Powering the Dream_ The History and Promise of Green Technology - Alexis Madrigal [71]
Turning pond scum into oil isn’t easy, but as a hypothetical energy system, it’s elegant. The theory is that algae will produce more burnable fuel on less land than regular crops, perhaps something like a thousand gallons of oil per acre instead of a few dozen from conventional plants.
The food-versus-fuel debates that plague biofuels like corn-based ethanol would disappear. As about a third of U.S. corn production is now transformed into ethanol for blending with traditional gasoline,10 that’s a large enough percentage that critics have questioned the use of a food crop for energy production. One UN official called turning food crops into fuel “a crime against humanity” in 2007. Others have attacked corn-based ethanol as requiring too much fossil-fuel energy to actually make any sense as a replacement for transportation fuels.11
Conversely, algae could be cultivated on nonarable lands with briny water unsuitable for agriculture, using the carbon dioxide emitted from power plants as a food source. Oil produced with algae would neatly sidestep the problems that ethanol and other biofuels have run into.12 Some energy researchers had long supported the development of mass algae culturing, particularly of the species chlorella pyrenoidosa.

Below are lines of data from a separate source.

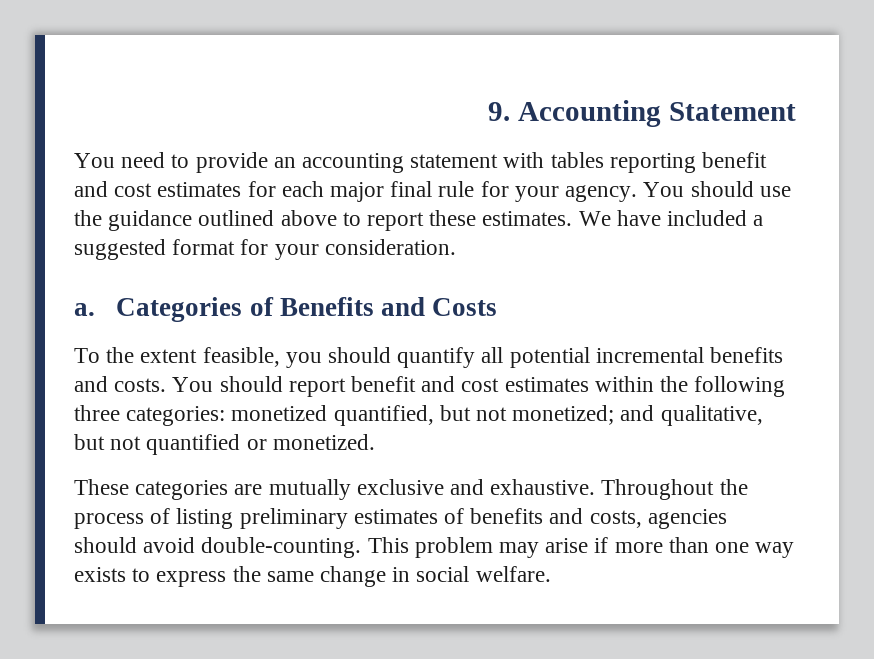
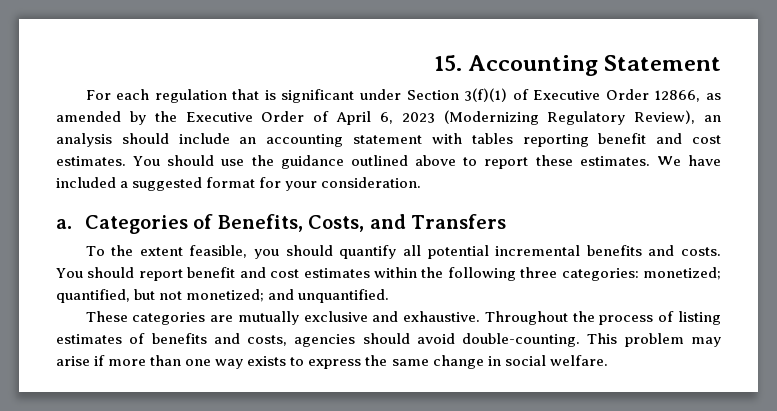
- 9. Accounting Statement
+ 15. Accounting Statement
- You need to provide an accounting statement with tables reporting benefit and cost estimates for each major final rule for your agency.
+ For each regulation that is significant under Section 3(f)(1) of Executive Order 12866, as amended by the Executive Order of April 6, 2023 (Modernizing Regulatory Review), an analysis should include an accounting statement with tables reporting benefit and cost estimates.
- Categories of Benefits and Costs
+ Categories of Benefits, Costs, and Transfers
- You should report benefit and cost estimates within the following three categories: monetized quantified, but not monetized; and qualitative, but not quantified or monetized.
+ You should report benefit and cost estimates within the following three categories: monetized; quantified, but not monetized; and unquantified.
- Throughout the process of listing preliminary estimates of benefits and costs, agencies should avoid double-counting.
+ Throughout the process of listing estimates of benefits and costs, agencies should avoid double-counting.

Vannevar Bush, Franklin Delano Roosevelt’s science adviser and a key character in another chapter of this book, lent his full-throated support to the chlorella research from his perch atop the Carnegie Institution in the years following World War II. The organization, particularly scientist Herman Spoehr, played a key role in funding researchers and promoting algae as a human food, energy, or medicine source.13 One study fed “plankton soup” flavored with a little salt to lepers in Venezuela who, the researchers reported in 1953, “drank it willingly. The taste, which was not unpleasant, varied with the species complex.”14 The Arthur D. Little Company’s Flavor Panel, a group of American food testers, had a less pleasant experience. “The thawed, undried material alone showed vegetable-like flavor and aroma and was rated as ‘foodlike and food satisfying’ but with some of the ‘notes’ unpleasantly strong,” wrote one of Little’s consultants. “There was, however, a noticeable tightening at the back of the throat (‘gag factor’) and a lingering, mildly unpleasant aftertaste.”15 Further studies considered using algae as food, but perhaps with a little less verve than before. Eating algae became one of those things people might have to do in the sci-fi future, when the population of earth is so large that “a new source of foods or feeds is mandatory regardless of cost.”16 Still, the Carnegie-supported work had laid out some of the basic groundwork of what a system might look like for growing algae in large quantities.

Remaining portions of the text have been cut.